| Assigned task |
What you return should match the data below exactly, with no pictures in it.

Saved entries
■ ■ ■
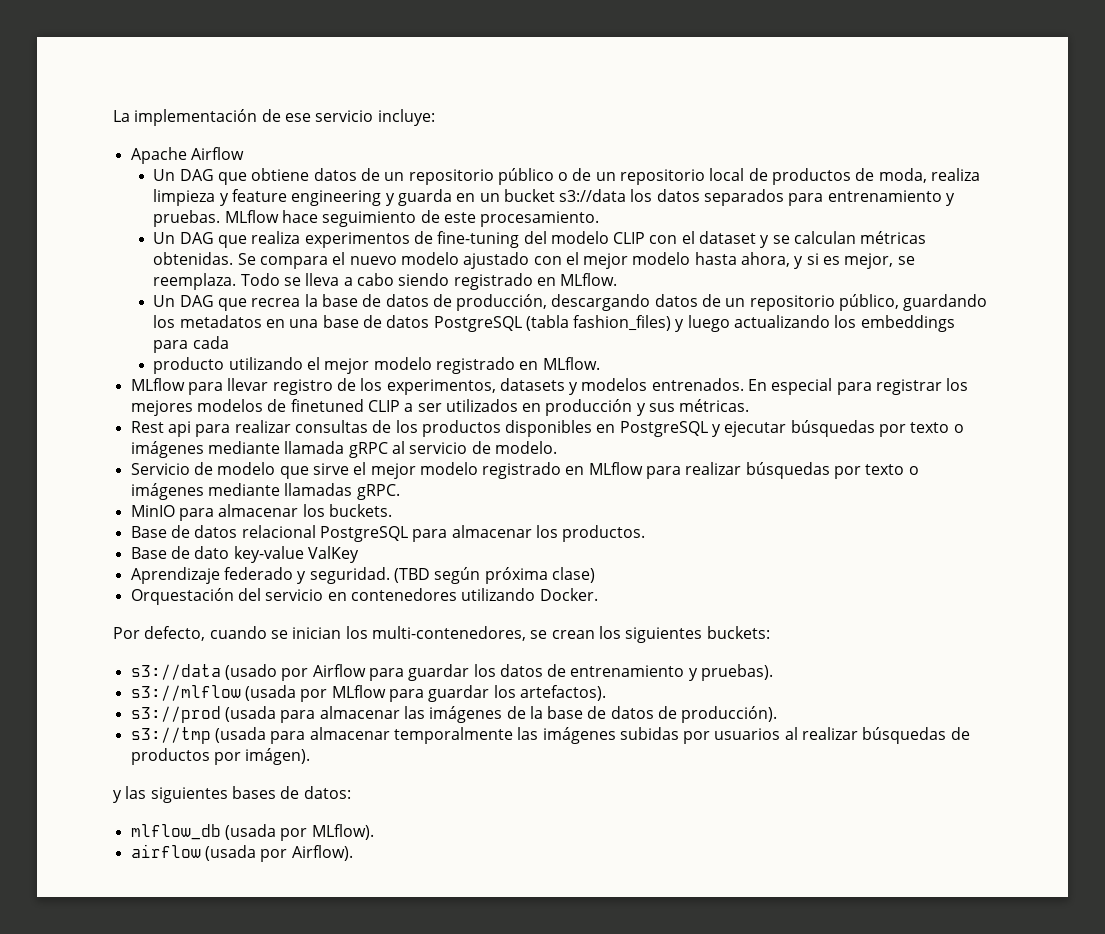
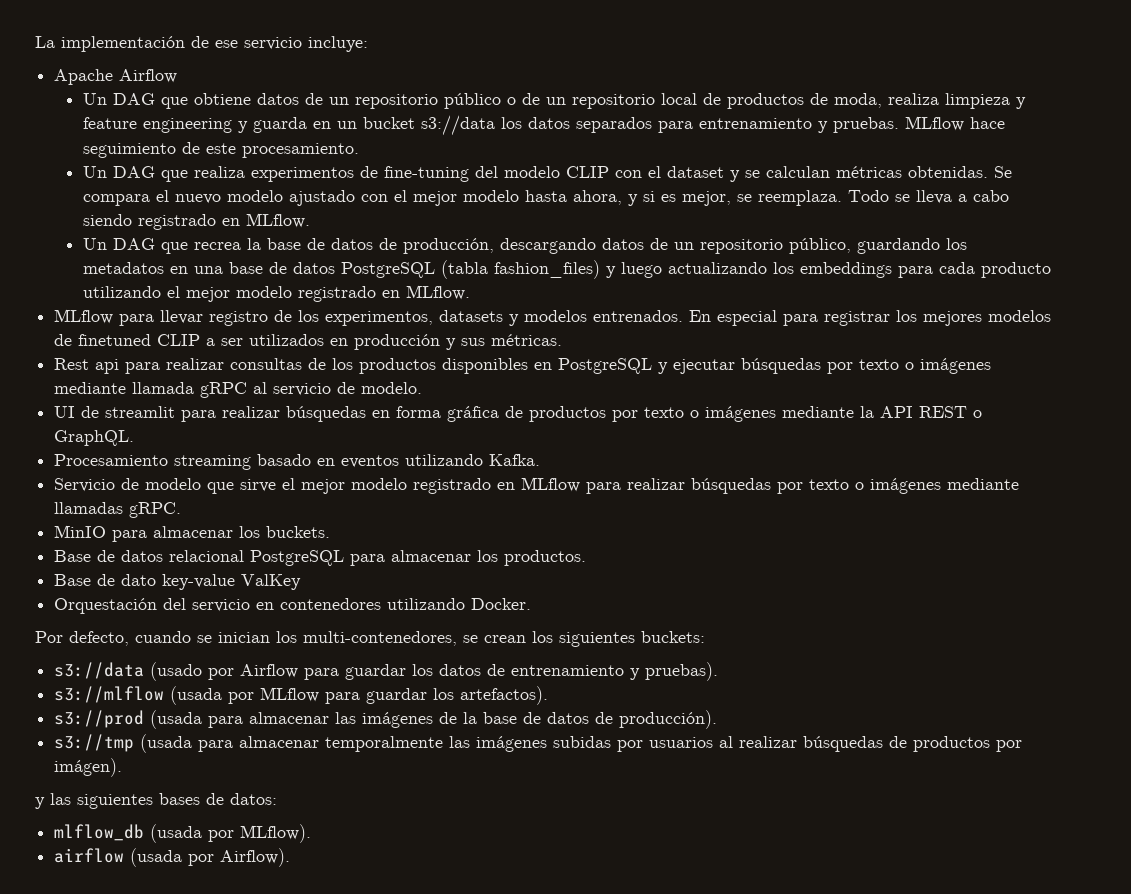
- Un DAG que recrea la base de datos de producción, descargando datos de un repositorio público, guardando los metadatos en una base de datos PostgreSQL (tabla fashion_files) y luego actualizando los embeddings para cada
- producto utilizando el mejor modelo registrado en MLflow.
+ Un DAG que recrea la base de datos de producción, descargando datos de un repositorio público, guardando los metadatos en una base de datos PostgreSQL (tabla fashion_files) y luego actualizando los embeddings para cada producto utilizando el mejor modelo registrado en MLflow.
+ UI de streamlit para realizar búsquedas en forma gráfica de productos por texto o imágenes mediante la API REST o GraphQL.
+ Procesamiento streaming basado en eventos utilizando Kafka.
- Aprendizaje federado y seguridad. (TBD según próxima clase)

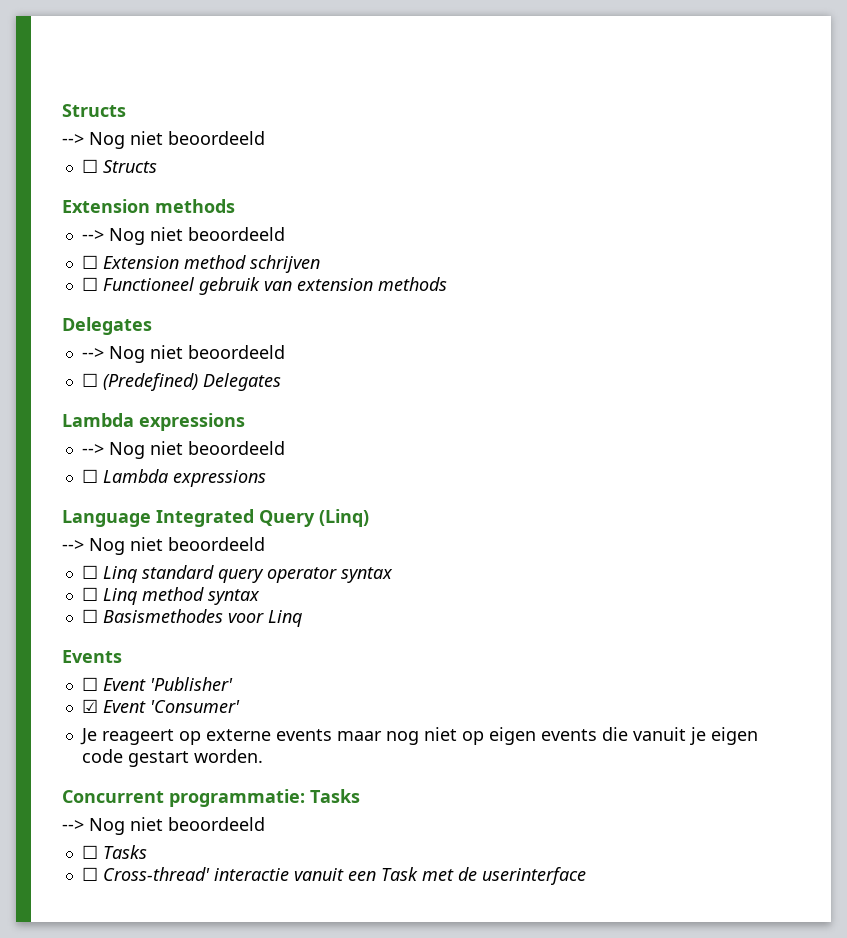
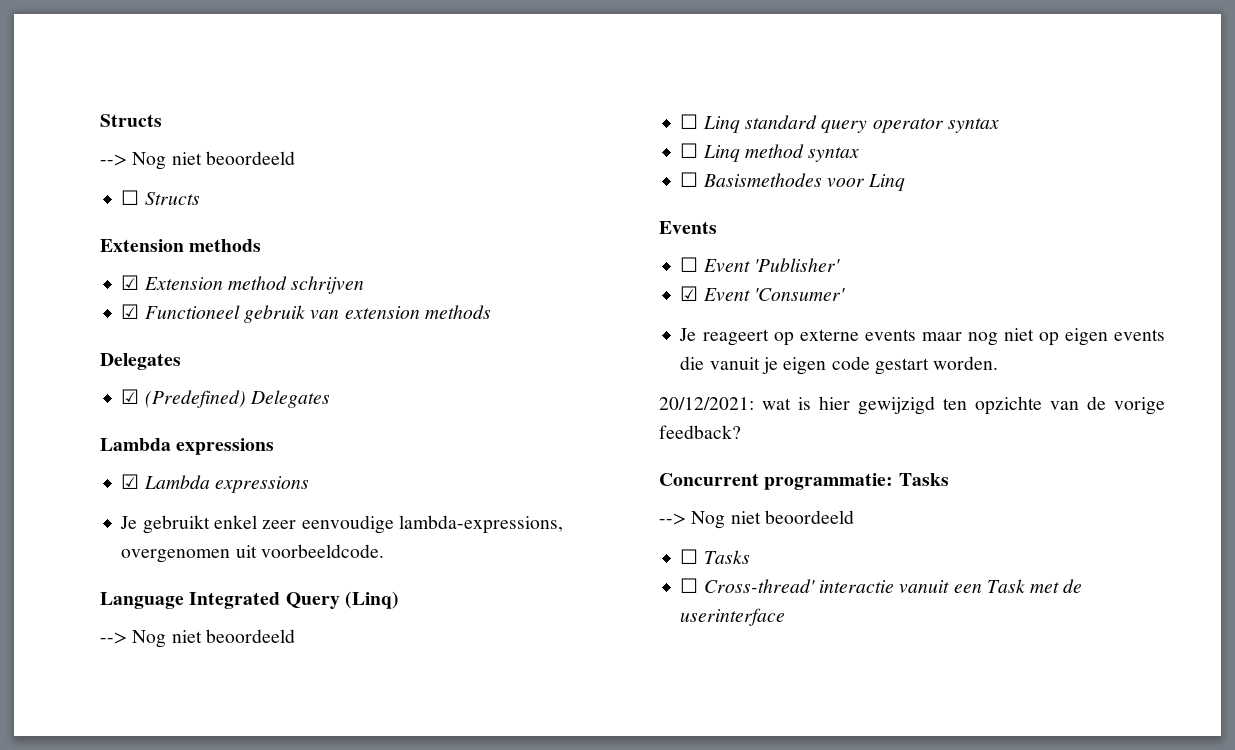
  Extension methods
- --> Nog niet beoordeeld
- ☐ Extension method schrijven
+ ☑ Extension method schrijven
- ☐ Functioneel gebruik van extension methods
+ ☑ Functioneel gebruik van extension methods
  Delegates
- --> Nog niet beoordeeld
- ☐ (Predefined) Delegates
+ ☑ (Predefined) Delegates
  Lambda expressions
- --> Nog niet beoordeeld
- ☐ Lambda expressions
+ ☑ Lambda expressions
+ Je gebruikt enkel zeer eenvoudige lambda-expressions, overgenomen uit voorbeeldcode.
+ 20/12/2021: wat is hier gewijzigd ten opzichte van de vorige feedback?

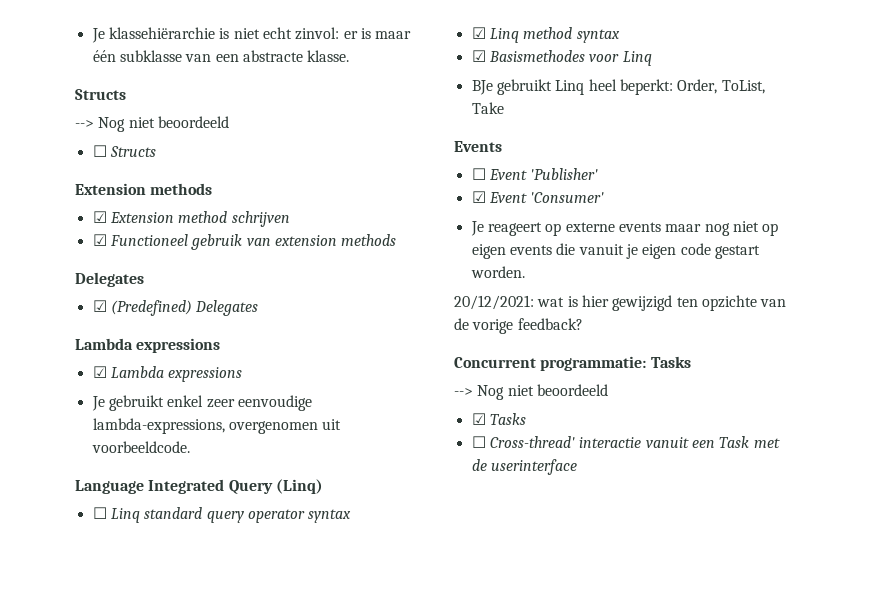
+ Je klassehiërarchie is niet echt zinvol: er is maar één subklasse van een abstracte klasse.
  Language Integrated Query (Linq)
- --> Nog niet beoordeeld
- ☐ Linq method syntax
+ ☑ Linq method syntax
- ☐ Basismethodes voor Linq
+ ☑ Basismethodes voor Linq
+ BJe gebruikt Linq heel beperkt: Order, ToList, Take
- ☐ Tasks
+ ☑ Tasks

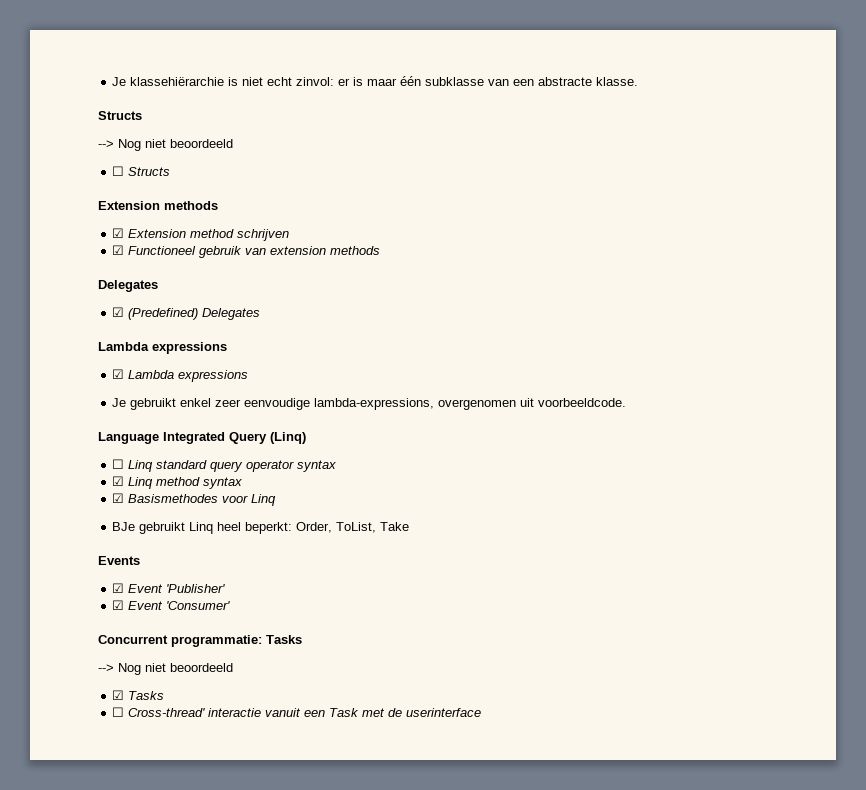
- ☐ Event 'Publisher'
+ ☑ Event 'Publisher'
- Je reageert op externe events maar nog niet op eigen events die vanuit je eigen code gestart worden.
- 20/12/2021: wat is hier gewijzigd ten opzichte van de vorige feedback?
■ ■ ■
| Written answer |
- Un DAG que recrea la base de datos de producción, descargando datos de un repositorio público, guardando los metadatos en una base de datos PostgreSQL (tabla fashion_files) y luego actualizando los embeddings para cada
- producto utilizando el mejor modelo registrado en MLflow.
+ Un DAG que recrea la base de datos de producción, descargando datos de un repositorio público, guardando los metadatos en una base de datos PostgreSQL (tabla fashion_files) y luego actualizando los embeddings para cada producto utilizando el mejor modelo registrado en MLflow.
+ UI de streamlit para realizar búsquedas en forma gráfica de productos por texto o imágenes mediante la API REST o GraphQL.
+ Procesamiento streaming basado en eventos utilizando Kafka.
- Aprendizaje federado y seguridad. (TBD según próxima clase)

  Extension methods
- --> Nog niet beoordeeld
- ☐ Extension method schrijven
+ ☑ Extension method schrijven
- ☐ Functioneel gebruik van extension methods
+ ☑ Functioneel gebruik van extension methods
  Delegates
- --> Nog niet beoordeeld
- ☐ (Predefined) Delegates
+ ☑ (Predefined) Delegates
  Lambda expressions
- --> Nog niet beoordeeld
- ☐ Lambda expressions
+ ☑ Lambda expressions
+ Je gebruikt enkel zeer eenvoudige lambda-expressions, overgenomen uit voorbeeldcode.
+ 20/12/2021: wat is hier gewijzigd ten opzichte van de vorige feedback?

+ Je klassehiërarchie is niet echt zinvol: er is maar één subklasse van een abstracte klasse.
  Language Integrated Query (Linq)
- --> Nog niet beoordeeld
- ☐ Linq method syntax
+ ☑ Linq method syntax
- ☐ Basismethodes voor Linq
+ ☑ Basismethodes voor Linq
+ BJe gebruikt Linq heel beperkt: Order, ToList, Take
- ☐ Tasks
+ ☑ Tasks

- ☐ Event 'Publisher'
+ ☑ Event 'Publisher'
- Je reageert op externe events maar nog niet op eigen events die vanuit je eigen code gestart worden.
- 20/12/2021: wat is hier gewijzigd ten opzichte van de vorige feedback?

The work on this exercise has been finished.